Lo “hondamente femenino” es un telón tras el que guardar algunos conflictos incomprensibles para quienes no soportan una experiencia diferente a la suya propia.
Lo “hondamente femenino” no puede valorarse, y si no puede valorarse, no existe.
De eso hablaba la escritora y activista Alana Portero en su última columna sobre Juego de Tronos para Agente Provocador. De cómo el devenir hondo y femenino de la trama de la serie ha levantado ampollas entre algunos críticos que están arrancándose los pelos de sus cabezotas cada vez que alguna de las mujeres de la pantalla adquiere un poder que ellos consideran inmerecido. Portero hace un bello repaso de la progresión de algunos de los personajes más machistas de la serie y cómo sus comportamientos han sido modificados con la experiencia… Pero también de la manera en que en pantalla los cuerpos desnudos como mero cebo han ido desapareciendo, y el protagonismo de cada una de las tramas se lo han forjado mujeres muy distintas entre ellas pero todas a su vez muy complejas e interesantes.

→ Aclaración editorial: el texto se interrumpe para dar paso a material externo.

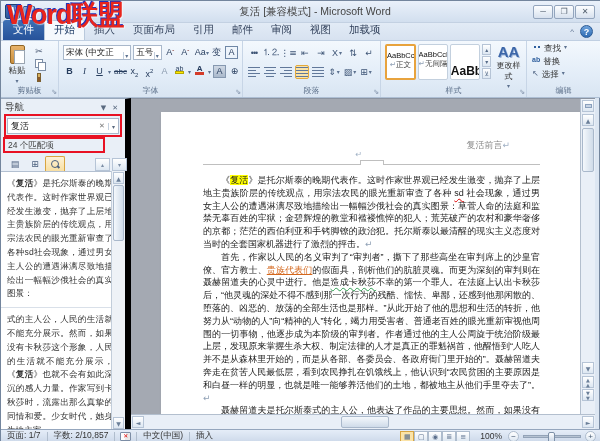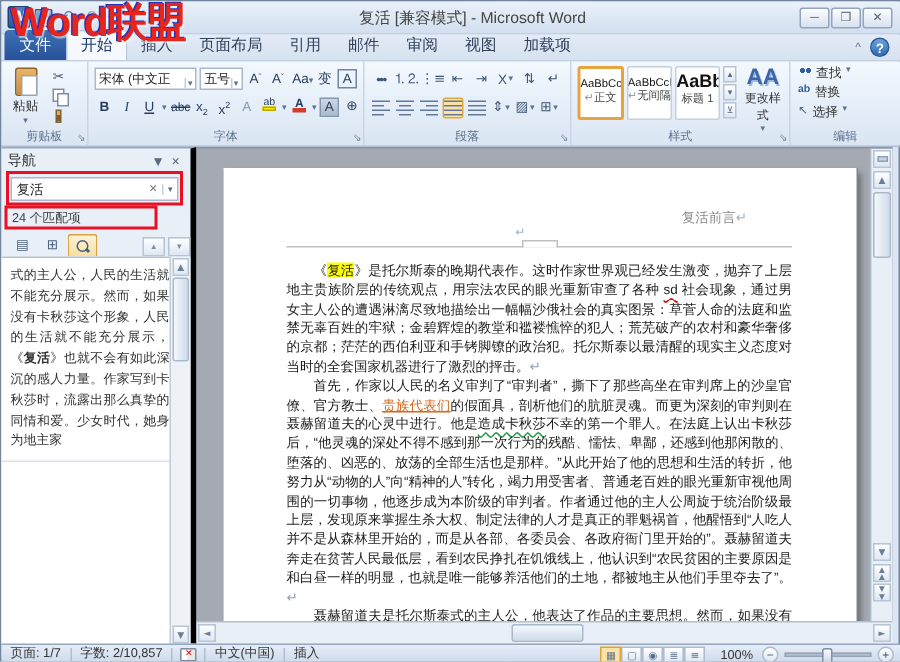"AaBb" .stylecard .prev.big { margin-top: 2px -> 19px }
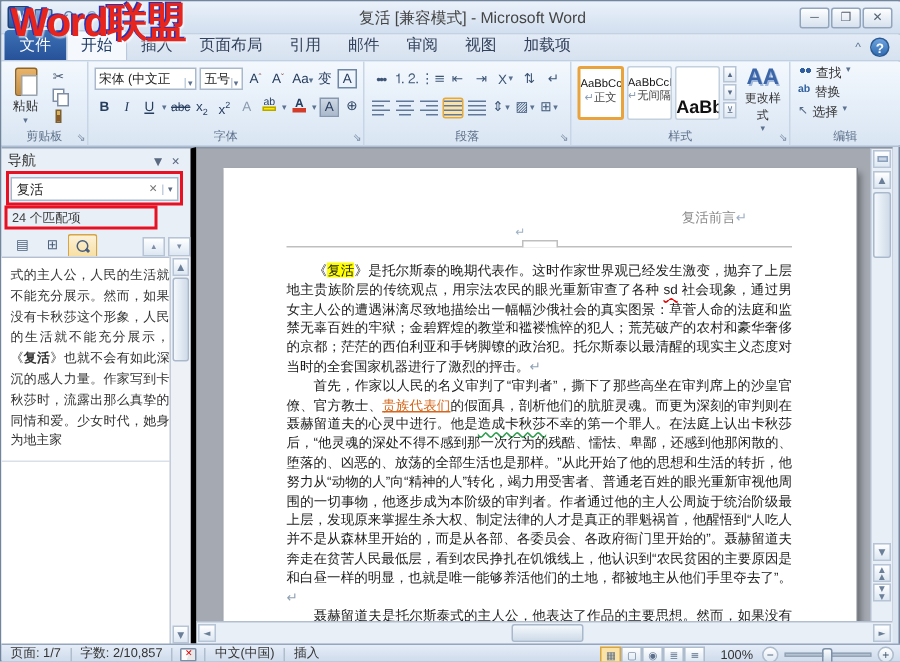"导航" .navpane { border-right: 4px solid #000000 -> 6px solid #000000 }
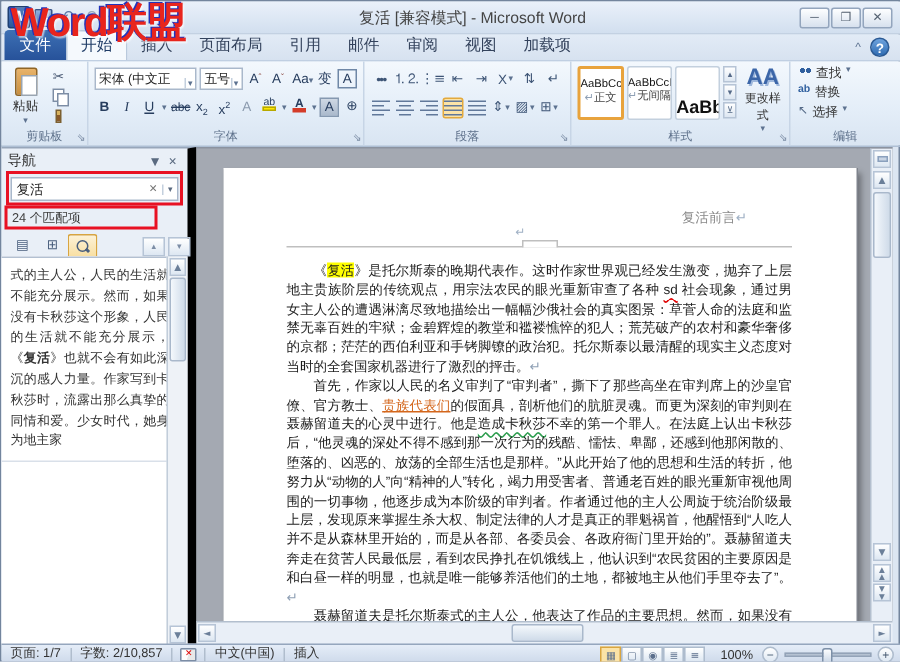"复活前言↵" .page { left: 18px -> 30px }
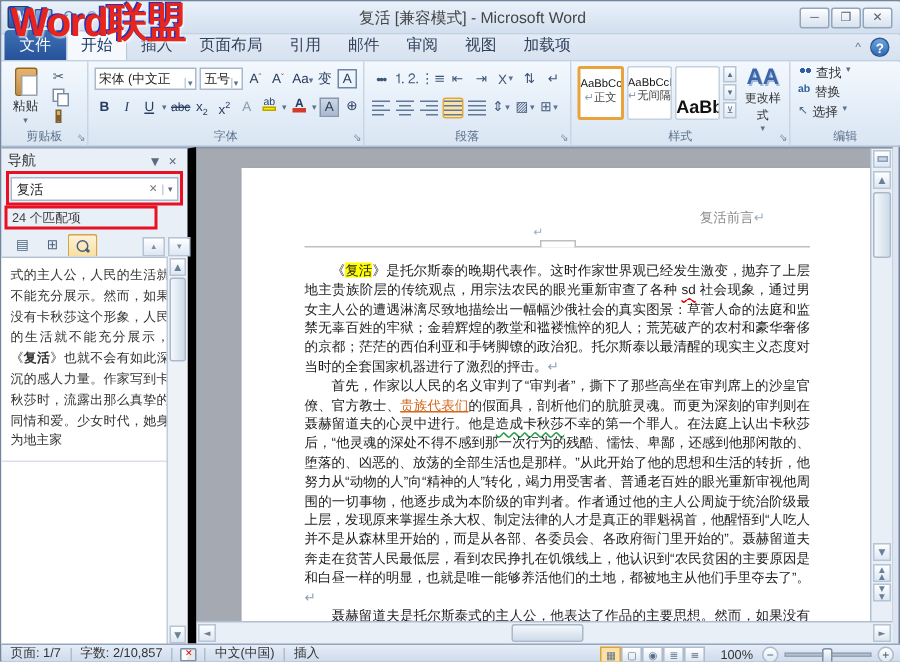"《复活》是托尔斯泰的晚期代表作。这时作家世界观已经发生激变，抛弃了上层地主贵族阶层的传统观点，用宗法农民的眼光重新审查了各种sd" div.rcard { html: none -> <div><span>《</span><span>复活</span><span>》是托尔斯泰的晚期代表作。这时作家世界观已经发生激变，抛弃了上层地主贵族阶层的传统观点，用宗法农民的眼光重新审查了各种sd社会现象，通过男女主人公的遭遇淋漓尽致地描绘出一幅幅沙俄社会的真实图景：</span></div> }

Para Alana Portero, este riesgo asumido por HBO ha traído sus consecuencias, que son los columnistas de turno asegurando que Juego de Tronos ha perdido su gracia cuando “se ha rendido a las exigencias del público”, o las mareas de trolls que incluso han llegado a hacer imposible la vida digital de algunas de las actrices del reparto. En sus propias palabras: “Observo una inevitable conexión entre ese nihilismo de baratillo que necesita resoluciones retorcidas, complejísimas y basadas en la sumisión, y el escozor producido por las mujeres que toman el mando y se realizan de alguna manera”.
Y TRES
Alana Portero concluye así su defensa de la temporada 8 de Juego de Tronos: “Tomar distancia y preguntarnos de dónde salen nuestras objeciones a lo que vemos o leemos es un ejercicio sanísimo que nunca le ha hecho mal a nadie. Intentar conservar la capacidad para explorar y ceder ante la maravilla tampoco es mala idea en un mundo devorado por el cinismo y la hipervigilancia”. Y a mí esta frase me recuerda al cinismo y a la hipervigilancia con la que se ha viralizado la noticia de que en Estados Unidos cuatro editores habrían rechazado el manuscrito de unas memorias de Woody Allen.
Para empezar, los titulares de medio mundo han dado por válida la premisa de que “NADIE quiere publicar a Woody Allen”, poniéndolo como la gran víctima de un rechazo que los grandes grupos editoriales del país han desmentido. Sin declaraciones reales –al menos hasta el momento de escritura de este texto– de los involucrados, la única certeza que tenemos es que la polémica sobre “la pre-censura a Allen” solo ha servido para que muchos vuelvan a enfrentarse al demoníaco feminismo moderno y, si lo pensamos bien, como perfecta campaña de marketing para un libro que probablemente no tarde en publicarse porque, joder, es Woody Allen.
Pero precisamente porque es Woody Allen, tal vez debamos revisar algunas de las ideas que escribió para sus viejas películas, como esa donde dice asegura que “es importante pasarlo bien, pero también hay que sufrir un poco, porque, de lo contrario, no captas el sentido de la vida”. Y claro, el sufrimiento es algo que conocen bien algunas mujeres de las que hemos hablado aquí. Algo que han sabido escribir en esos libros maltratados. Algo tan “hondamente femenino” que ha estado ocultando sus relatos, generando malas lecturas y provocando insultos durante siglos y hasta el infinito y más allá. Así que tal vez por eso no debería parecernos tan raro que quienes siempre han disfrutado de sus privilegios y quienes nunca han tenido que pensar en el sufrimiento del sentido de esta vida, se encuentren por primera vez con algunas cartas de rechazo. Venga, Woody, ya pasará.